В эпоху электроники и всеобщей автомобилизации, сей предмет мужской гигиены, смотрелся как каменный топор или кавалерийская сабля. Однако это была необычная бритва. Она напоминала одновременно миниатюрный самурайский меч для харакири и какое-то гигантское, но изящное насекомое. На чёрной ручке, золотом, полустёртая готическая надпись «Zolinger» и дата 1936 год. Именно в том году, Гордей купил эту бритву в Мюнхене, решив сделать себе такой роскошный подарок на свое тридцатитрёхлетие.
Точными быстрыми движениями Гордей стал бриться, снимая пену с бритвы на белоснежную салфетку, разложенную на коленях. Закончив процедуру, он тщательно сполоснул лезвие и, не протирая, положил сушиться на другую маленькую, но также, белоснежную салфетку. После чего, захватив стаканчик с остатками грязной пены и ведро с тёплой водой, вышел во двор. Энергично светало. В воздухе отчётливо и недвусмысленно пахло весной и навозом с соседнего двора, где уже нетерпеливо мычали коровы, стучали копытцами овцы и хрюкали вечно голодные хрюшки. По всему селу лаяли охрипшие собаки, кричали петухи и звенели вёдра. Село проснулась.
Умывшись, вначале ледяной водой, тонкой струйкой стекавшей с водосточного жёлоба, а затем тёплой из ведра, Гордей, вытираясь на ходу махровым полотенцем, вернулся в уже прогревшийся, а потому пахнувший жильём дом.
Гигиенические процедуры Гордей завершил обильным орошением лица и шеи тёмно-зелёным одеколоном «Шипр», выливая его на ладонь из плоского флакона в кожаной оплётке.
Завтрак был коротким и скудным. Чашка травяного несладкого чая, кусочек ржаного хлеба и ломтик сыра «Чеддер».
После завтрака, достав из того же несессера электрическую зубную щётку, приобретённую в ГУМе и крохотный тюбик зубной пасты, неимоверное количество которых выдали бесплатно при покупке щётки, Гордей опять вышел во двор.
Небо давило серыми облаками,  которые сыпали коктейлем из мелкого дождя и снега. Несмотря на это, Гордей чистил зубы долго и основательно, при этом его не покидало чувство, знакомое всем охотникам. За ним явно кто-то следил. Не вынимая жужжащей щётки изо рта, он двинулся к калитке и услышал торопливые, чавкающие шаги. Открыв покосившуюся калитку, увидел в талом снеге глубокие следы. Присел, опустил в след ладонь, провёл по зернистой поверхности, хмыкнул и вернулся в дом.
На засыпанной пеплом жести у печки лежал чёрный томик из собрания сочинений советского реалиста. Дровишки прогорели, но Гордей пожалел одиозного социалистического реалиста, не любившего интеллигенцию.

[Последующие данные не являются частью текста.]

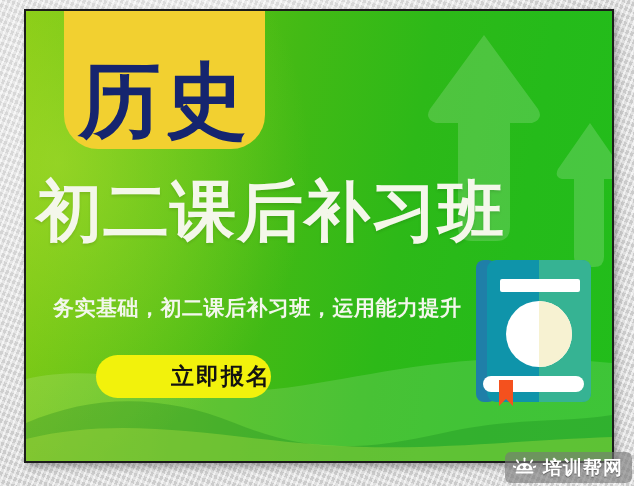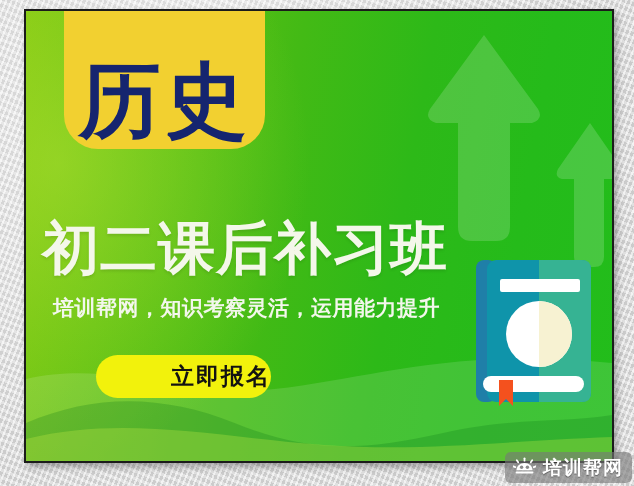--- a/index.html
+++ b/index.html
@@ -93,18 +93,17 @@
   
   #headline {
     position: absolute;
-    left: 16px;
+    left: 10px;
     top: 168px;
     width: 580px;
     font-family: "DejaVu Sans", "Liberation Sans", sans-serif;
-    font-size: 57px;
+    font-size: 66px;
     line-height: 1.0;
     font-weight: 700;
     color: #f4f7ea;
     letter-spacing: 1px;
     white-space: nowrap;
     text-shadow: 0 2px 3px rgba(0,0,0,0.10);
-    margin-top: 41px;
   }
 
   

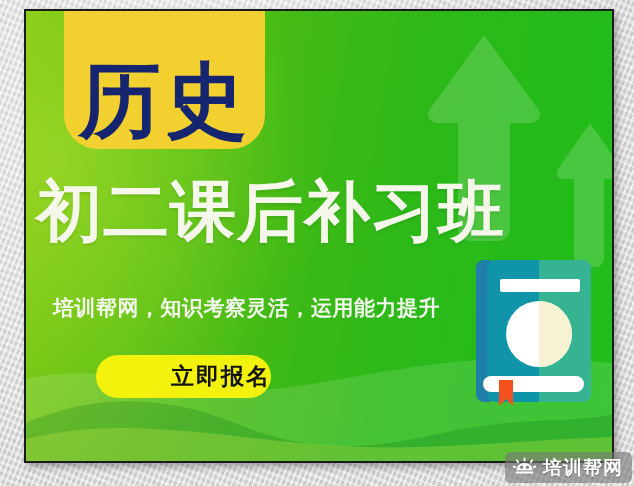--- a/index.html
+++ b/index.html
@@ -214,7 +214,7 @@
 
       <div id="headline">初二课后补习班</div>
 
-      <div id="subtitle">培训帮网，知识考察灵活，运用能力提升</div>
+      <div id="subtitle">务实基础，初二课后补习班，运用能力提升</div>
 
       <button id="cta-button">
         <span id="cta-button-label">立即报名</span>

- Так, том второй. Что в нём? О, как! «Чего же ты хочешь?» Роман! Интересный вопрос. Главное, редкий. Было «Что делать?», «Кто виноват?». Это вот так – конкретно. Очень подходящий вопрос в моём положении. Надо почитать, - Гордей положил томик на подоконник.
- Что ж, пора ехать. Автобус отправляется в семь. Что берём? Смотри-ка я уже начал разговаривать сам с собой. Психологи говорят – это признак адаптации к одиночеству, помогающий не сойти с ума. Если, конечно, он есть.

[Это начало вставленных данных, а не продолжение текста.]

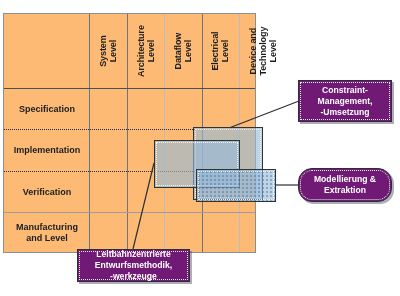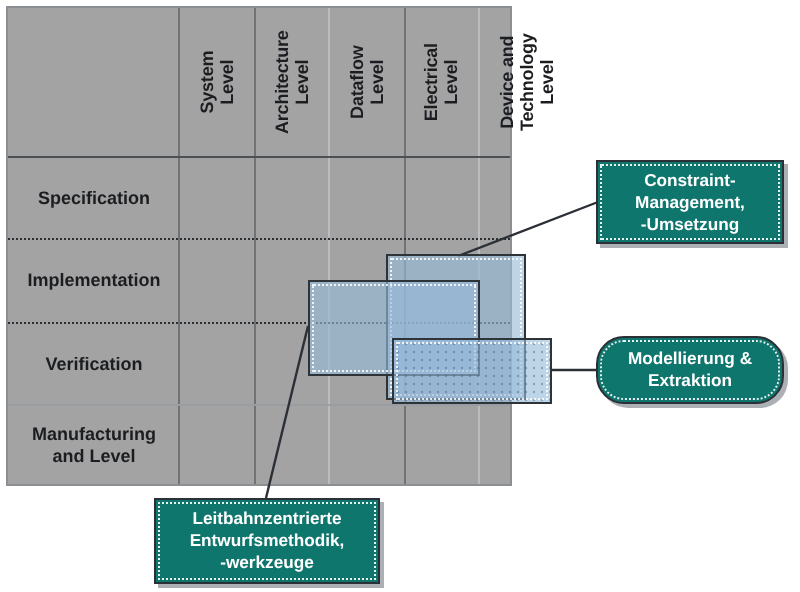--- a/index.html
+++ b/index.html
@@ -80,7 +80,7 @@
   .callout{
     position:absolute;
     box-sizing:border-box;
-    background:#0f766e;
+    background:#701a75;
     border:1.3px solid #2b3036;
     outline:1px dotted rgba(255,255,255,0.9);
     outline-offset:-3px;

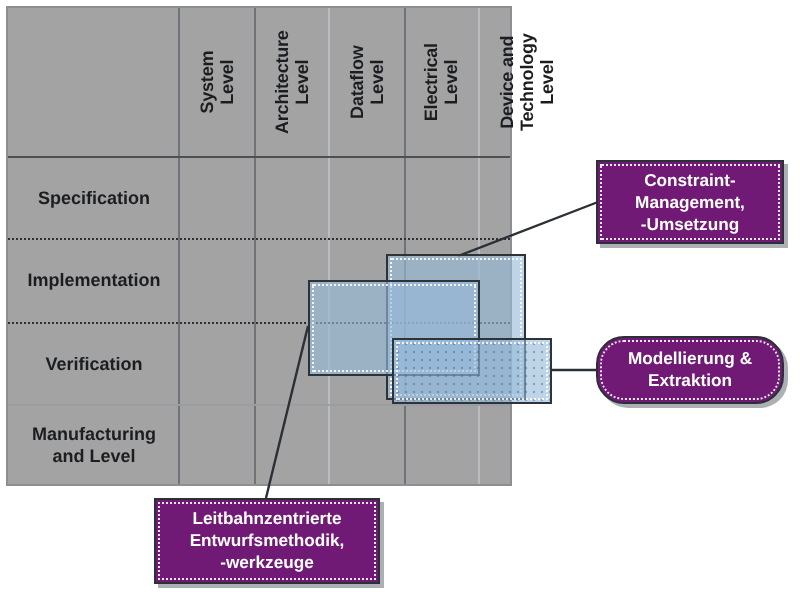--- a/index.html
+++ b/index.html
@@ -15,11 +15,11 @@
   
   .matrix{
     position:absolute;
-    left:3px; top:3px;
+    left:3px; top:13px;
     width:253px; height:240px;
     box-sizing:border-box;
     border:1px solid #8b8f93;
-    background:#a3a3a3;
+    background:#fdba74;
   }
   .vline{position:absolute;top:0;bottom:0;width:1px;background:#6f7276;}
   .vline.faint{background:#b9bcc0;}

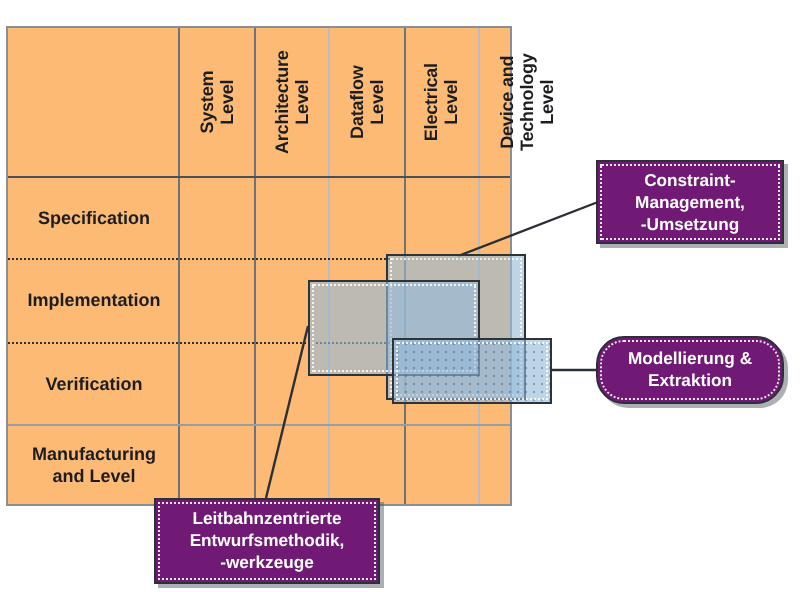--- a/index.html
+++ b/index.html
@@ -165,7 +165,7 @@
 Extraktion</span>
   </div>
 
-  <div class="callout" style="left:77px;top:249px;width:113px;height:43px;">
+  <div class="callout" style="left:77px;top:249px;width:113px;height:33px;">
     <span>Leitbahnzentrierte
 Entwurfsmethodik,
 -werkzeuge</span>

Гордей достал из баула маленький рюкзачок с одной широкой лямкой и жёлтую кобуру, из которой хищно выглядывала чёрная, рифленая рукоятка короткоствольного револьвера. Уложив в рюкзак кобуру, папку с документами и томик с риторическим вопросом, он задумчиво посмотрел на баул.
- Куда мне тебя девать, спутник мой верный? Оставлять в доме нельзя. Сюда явно придут любопытные, беспринципные люди, не испытывающих уважения к частной собственности.
Взяв баул, он вышел во двор и отправился в сарай. Там было ужасно. Точнее, чего там только не было! Всё абсолютно не нужное в этой жизни, впрочем, как и в той. Гордей небрежно бросил в дальни угол баул из верблюжьей кожи, навязанный ему весёлым арабом в Каире за 150 долларов при красной цене в полтинник. Сверху так же небрежно накинул облезлую плюшевую шубейку, сконструированную, вероятно, ещё во время угара Нэпа. Дверь сарая оставил приоткрытой.